-- Task statement --
Report each line from the entries in which "Type" can be found.

-- Extracted information --
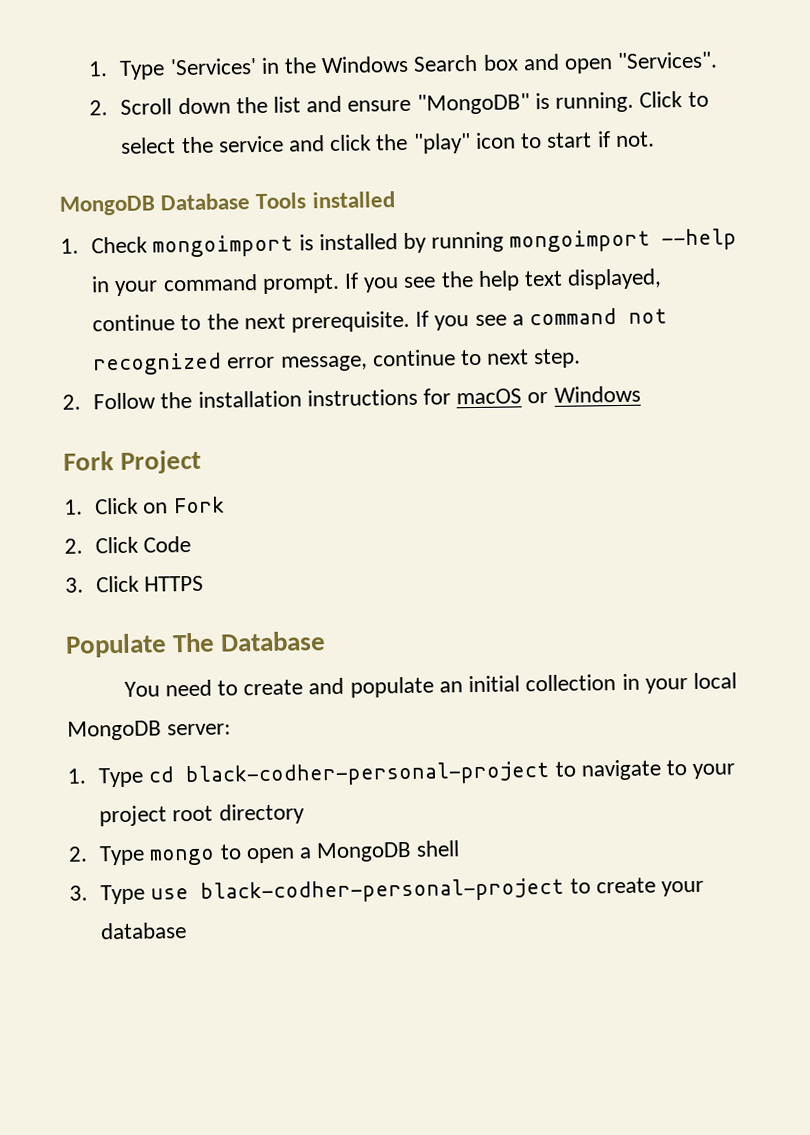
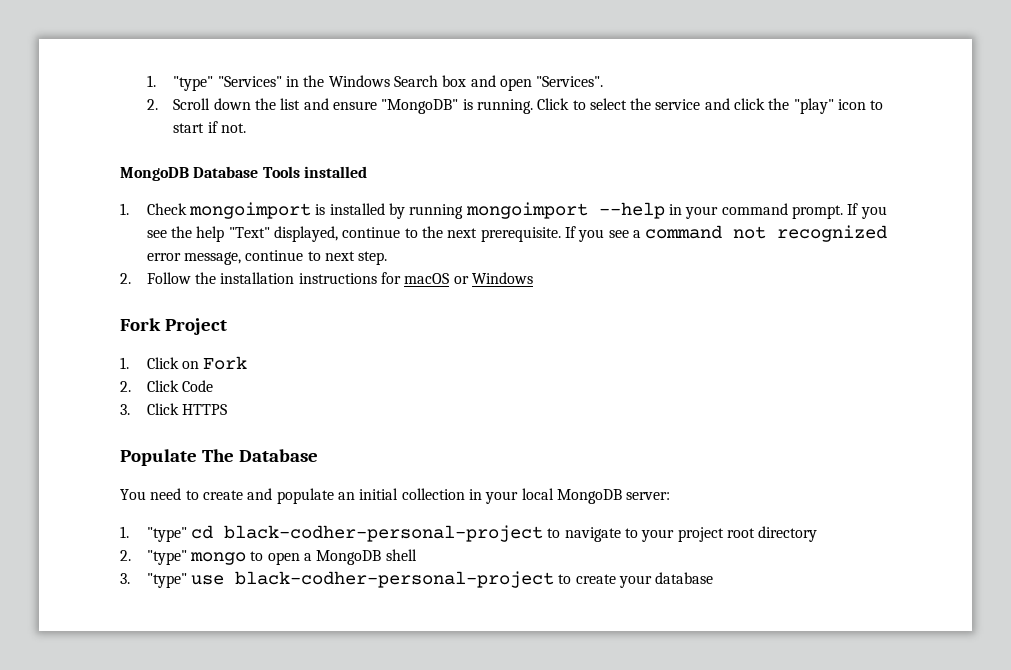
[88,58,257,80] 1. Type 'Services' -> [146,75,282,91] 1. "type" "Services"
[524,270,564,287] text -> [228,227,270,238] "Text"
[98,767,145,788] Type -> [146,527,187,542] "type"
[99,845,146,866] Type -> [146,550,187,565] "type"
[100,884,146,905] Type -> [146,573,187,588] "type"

-- Response --
[88,58,257,80] 1. Type 'Services' -> [146,75,282,91] 1. "type" "Services"
[98,767,145,788] Type -> [146,527,187,542] "type"
[99,845,146,866] Type -> [146,550,187,565] "type"
[100,884,146,905] Type -> [146,573,187,588] "type"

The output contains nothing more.